# Work request:
In the entries that follow, how many lines contain "library"? Please reply with only the number.

# Entries taken from a collection:
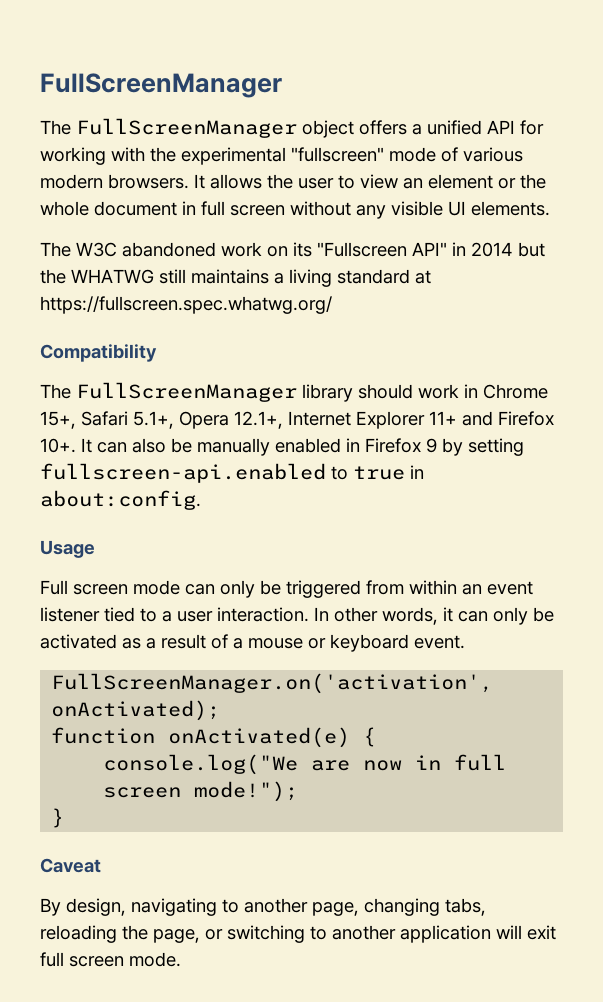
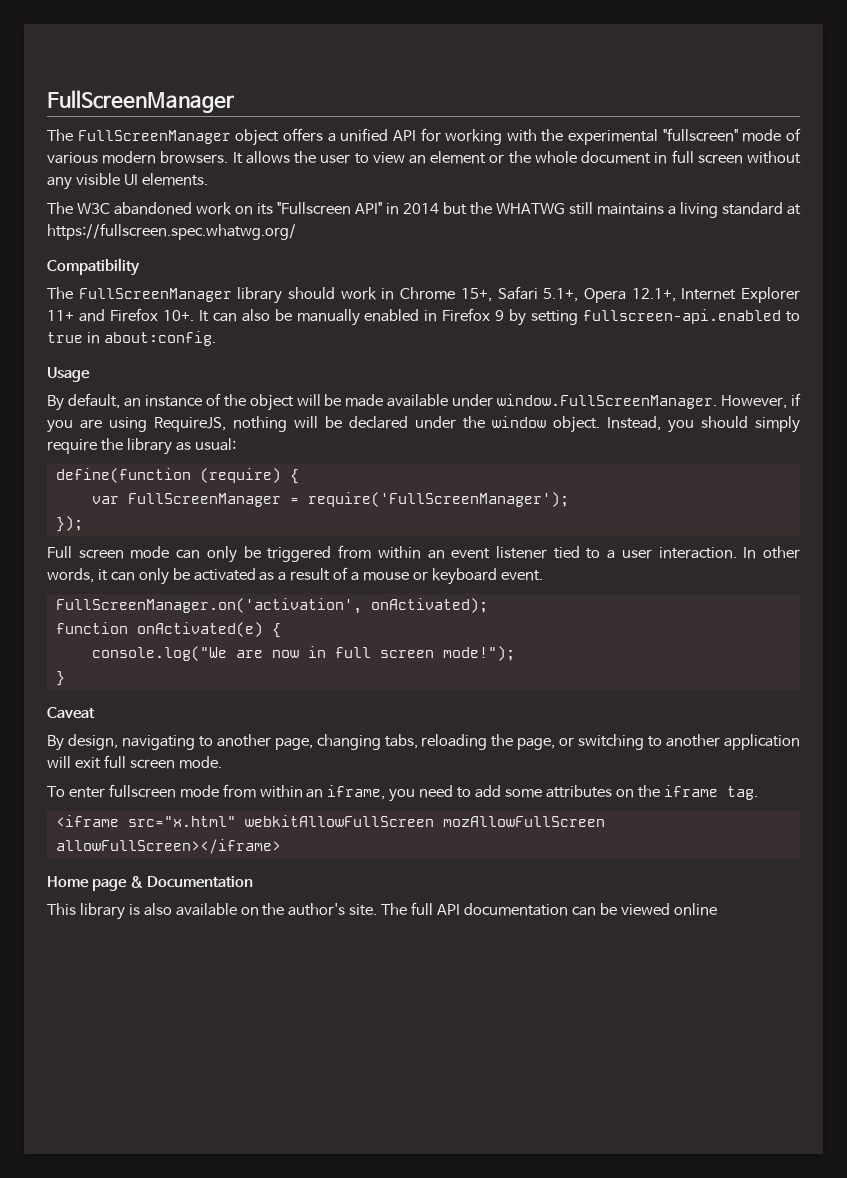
+ By default, an instance of the object will be made available under window.FullScreenManager. However, if you are using RequireJS, nothing will be declared under the window object. Instead, you should simply require the library as usual:
+ define(function (require) {
+ var FullScreenManager = require('FullScreenManager');
+ });
+ To enter fullscreen mode from within an iframe, you need to add some attributes on the iframe tag.
+ <iframe src="x.html" webkitAllowFullScreen mozAllowFullScreen allowFullScreen></iframe>
+ Home page & Documentation
+ This library is also available on the author's site. The full API documentation can be viewed online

# Result of the exercise:
2